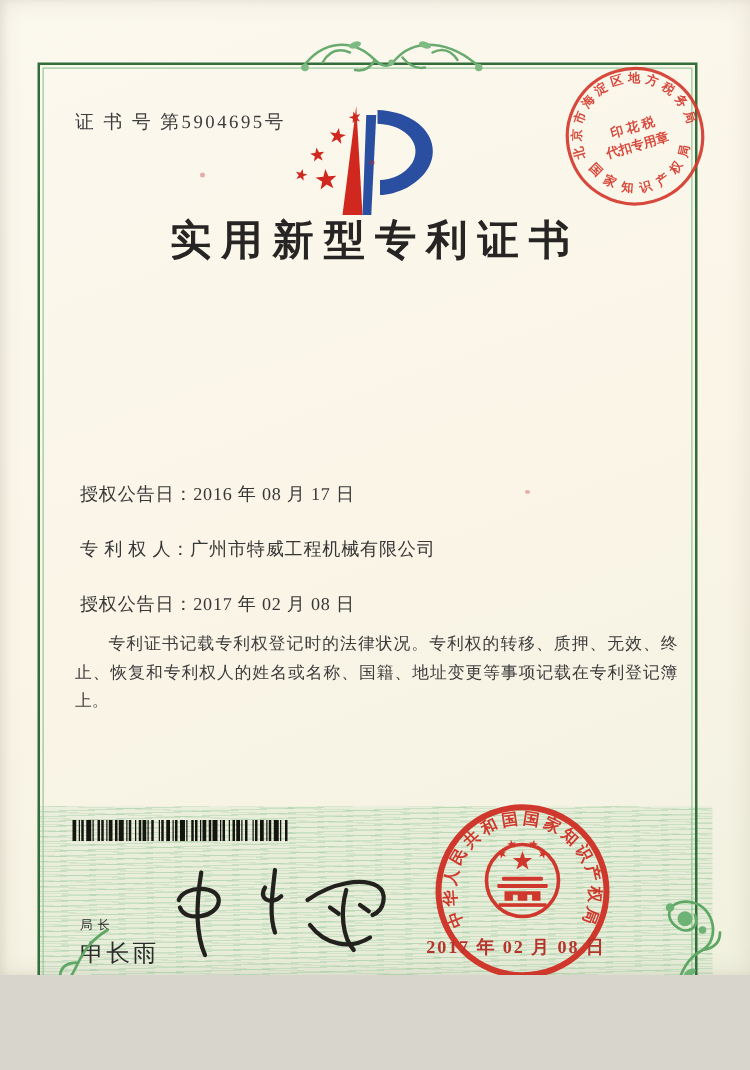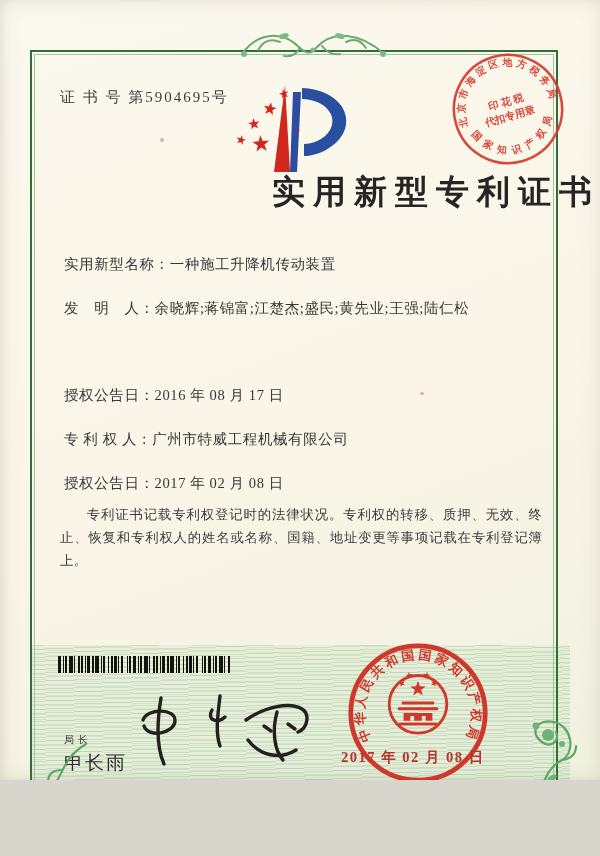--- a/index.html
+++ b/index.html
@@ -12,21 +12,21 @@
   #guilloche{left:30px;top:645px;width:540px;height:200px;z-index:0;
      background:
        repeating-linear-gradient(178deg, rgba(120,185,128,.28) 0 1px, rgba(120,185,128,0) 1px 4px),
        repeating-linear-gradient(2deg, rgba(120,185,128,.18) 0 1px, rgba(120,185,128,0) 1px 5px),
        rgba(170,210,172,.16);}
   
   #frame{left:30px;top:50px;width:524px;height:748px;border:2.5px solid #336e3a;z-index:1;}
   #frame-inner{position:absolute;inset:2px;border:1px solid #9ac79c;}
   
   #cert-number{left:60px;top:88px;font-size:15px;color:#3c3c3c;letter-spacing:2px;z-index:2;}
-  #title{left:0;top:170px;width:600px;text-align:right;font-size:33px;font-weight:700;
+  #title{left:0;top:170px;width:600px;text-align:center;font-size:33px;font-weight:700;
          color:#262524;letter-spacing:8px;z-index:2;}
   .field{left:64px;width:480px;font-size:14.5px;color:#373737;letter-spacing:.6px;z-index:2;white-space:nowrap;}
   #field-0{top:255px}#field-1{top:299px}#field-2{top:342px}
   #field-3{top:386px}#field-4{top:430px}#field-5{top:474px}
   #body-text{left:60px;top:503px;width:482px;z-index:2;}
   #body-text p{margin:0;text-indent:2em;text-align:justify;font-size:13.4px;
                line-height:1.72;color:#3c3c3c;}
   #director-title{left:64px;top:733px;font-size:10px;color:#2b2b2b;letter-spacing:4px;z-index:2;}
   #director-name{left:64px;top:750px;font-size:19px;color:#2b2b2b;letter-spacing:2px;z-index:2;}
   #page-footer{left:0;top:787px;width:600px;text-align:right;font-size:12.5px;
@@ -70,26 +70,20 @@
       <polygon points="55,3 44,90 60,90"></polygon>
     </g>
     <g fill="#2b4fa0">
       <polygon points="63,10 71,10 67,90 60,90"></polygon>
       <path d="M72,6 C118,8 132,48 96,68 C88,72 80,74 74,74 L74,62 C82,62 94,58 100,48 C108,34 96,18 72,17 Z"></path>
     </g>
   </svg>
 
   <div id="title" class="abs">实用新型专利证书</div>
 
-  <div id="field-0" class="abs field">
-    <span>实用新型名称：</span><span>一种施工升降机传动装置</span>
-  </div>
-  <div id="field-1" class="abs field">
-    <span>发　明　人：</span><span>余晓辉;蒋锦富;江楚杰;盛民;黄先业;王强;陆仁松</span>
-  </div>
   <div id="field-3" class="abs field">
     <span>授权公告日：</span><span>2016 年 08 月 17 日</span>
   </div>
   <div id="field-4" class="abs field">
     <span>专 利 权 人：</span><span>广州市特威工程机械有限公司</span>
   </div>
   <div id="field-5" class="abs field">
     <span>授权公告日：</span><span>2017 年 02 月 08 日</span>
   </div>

> **Directions**
Scan the listing above. Collect all lines with the word "授权公告日".

> **Solution to this exercise**
     <span>授权公告日：</span><span>2016 年 08 月 17 日</span>
     <span>授权公告日：</span><span>2017 年 02 月 08 日</span>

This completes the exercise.